Dans le congrès de 1831, un de ses membres affirma même qu’il tenait d’un prêtre éminent que l’Église n’était nullement défavorable à l’antériorité du mariage civil. Il est vrai que ce même prêtre se plaignit ensuite — par ordre sans aucun doute — que l’on eût violé une confidence, mais cela même ne faisait que démontrer l’entière sincérité de l’information donnée.

Encore en 1876, un évêque de Hongrie, Mgr Horvath, de Pesth, déclarait que l’antériorité du mariage civil ne portait aucune atteinte aux lois de l’Église, Et il citait comme exemples la France, la Belgique et la Suisse. Il ne croyait donc pas un mot des grandes doléances de Pie ix, cette année-là même, sur ce sujet.

Enfin, il n’y a que 30 ans, Pie ix, dont les contradictions sont aussi étonnantes que multipliées, acceptait avec plaisir l’envoi du Manuel de droit matrimonial au point de vue catholique du professeur Von Schulte et l’on faisait remercier par une lettre très flatteuse. M. Von Schulte était professeur de droit canonique à l’université de Bonn et il émettait dans ce Manuel l’opinion que l’État possède le droit d’instituer le mariage civil. C’est M. Von Schulte lui-même qui constatait dans le Landtag prussien, en 1874, l’envoi de la lettre de remercîment de Pie ix. Pourquoi donc le mariage civil est-il devenu si damnable ?

Par quel moyen les Jésuites ont-ils réussi à faire mettre de côté les traditions sensées pour faire adopter la politique de combat contre le bon sens général ? Tous les légistes sont contre le clergé sur cette matière, présentent des arguments péremptoires auxquels on ne répond que par l’éternel refrain de l’infaillibilité de l’Église qui veut substituer le droit ecclésiastique au droit naturel, ou encore cet autre, bien plus réjouissant encore, que « l’Église est la souveraine maîtresse des gouvernements et des peuples ». Le clergé va-t-il faire reculer un seul gouvernement sur pareille question d’ordre public ? Toute cette agitation factice que l’on fomentait, il y a quelques années, en Belgique, en Italie, en Autriche, en France, est tombée d’elle-même devant le bon sens public. On proclamait le mariage civil un affreux concubinage. Et pourtant il viendra un temps où l’Église se décidera à introduire quelque heureux distinguo qui rendra inoffensif ce qui était si horrible. Et les premiers pas sont déjà faits, ont été faits du vivant même de Pie ix, malgré ses pressantes recommandations antérieures.

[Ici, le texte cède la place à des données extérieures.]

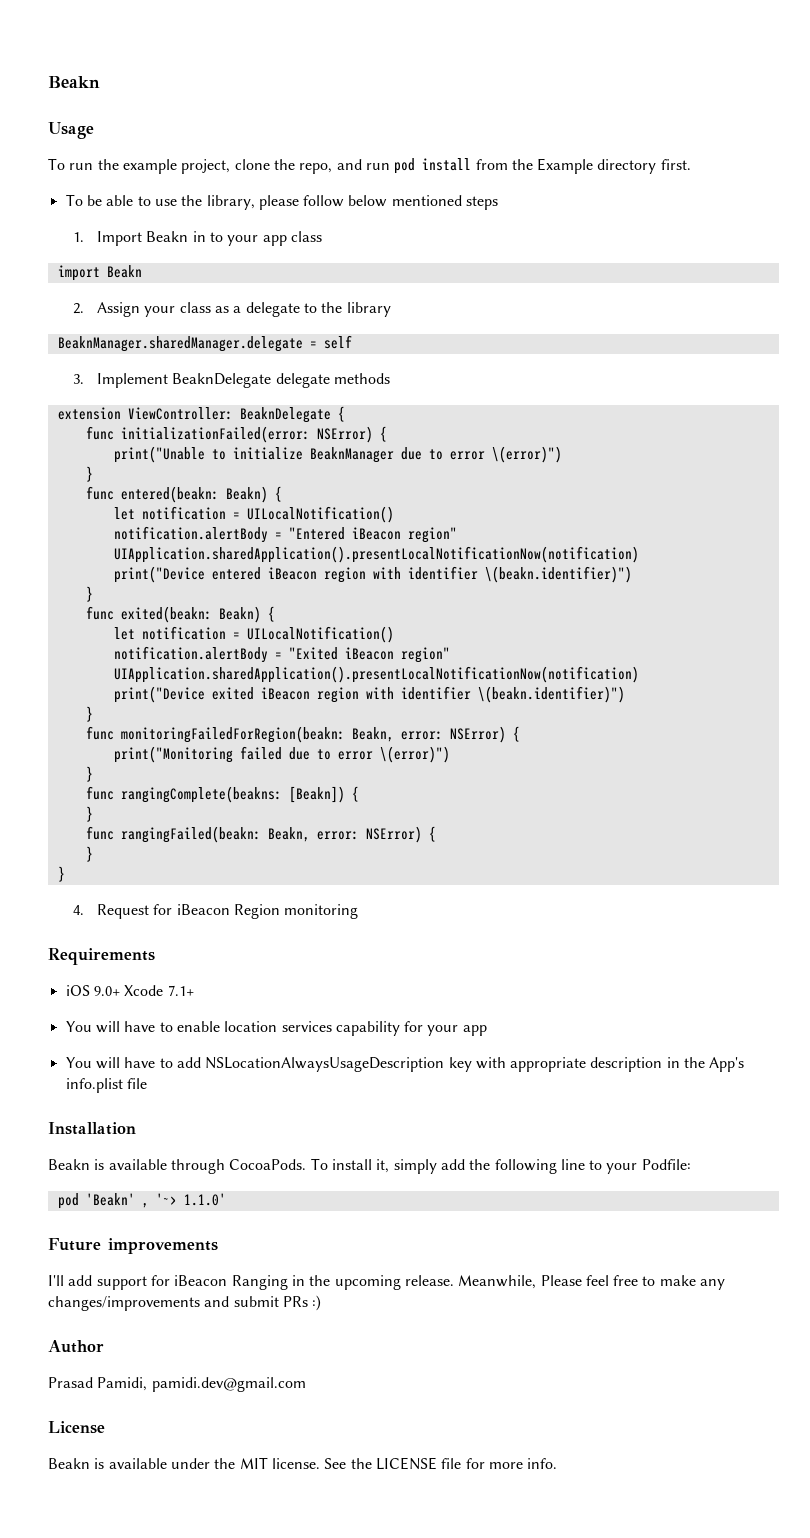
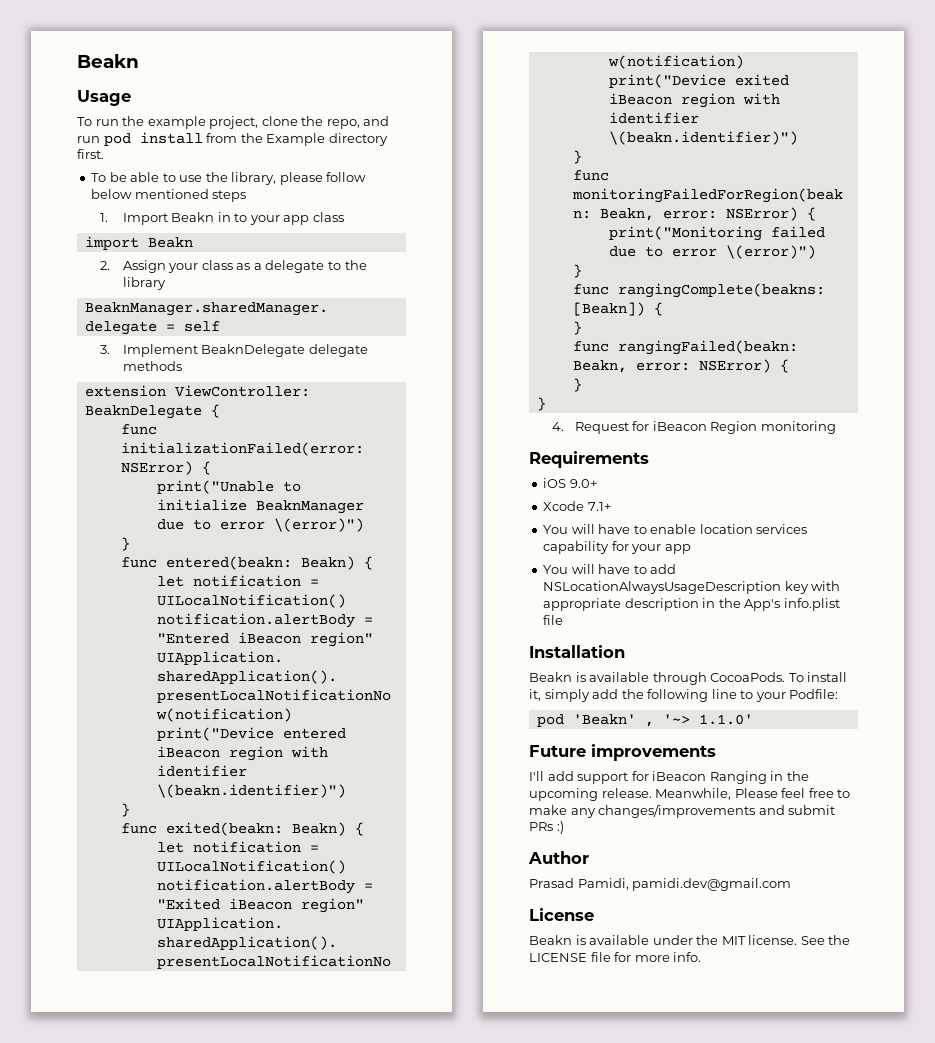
(120, 991) none -> (597, 483) //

En septembre 1875 Pie ix affirme aux membres d’un grand pèlerinage venu de Belgique que c’est un principe de morale chrétienne que le mariage religieux doit précéder le mariage civil. De suite les journaux cléricaux de Belgique entonnent l’hymne féroce contre l’antériorité du mariage civil. Eh bien Pie ix savait-il bien ce qu’il disait en affirmant que la priorité du mariage religieux est un principe de morale chrétienne ? N’est-ce pas là une de ces nombreuses assertions gratuites que l’on adresse aux ignorants, tout en sachant parfaitement que les hommes éclairés n’y croiront pas plus que ceux qui les expriment ?

Quatre mois plus tard Pie ix écrit aux catholiques de Lille une lettre adressée à M. Théry, de cette ville, en date de janvier 1876. Dans cette lettre aussi il recommande fortement l’antériorité du mariage religieux. Or nous avons vu plus haut qu’il n’existe vraiment plus de mariage religieux puisque ni la bénédiction du prêtre ni la cérémonie religieuse ne constituent le sacrement.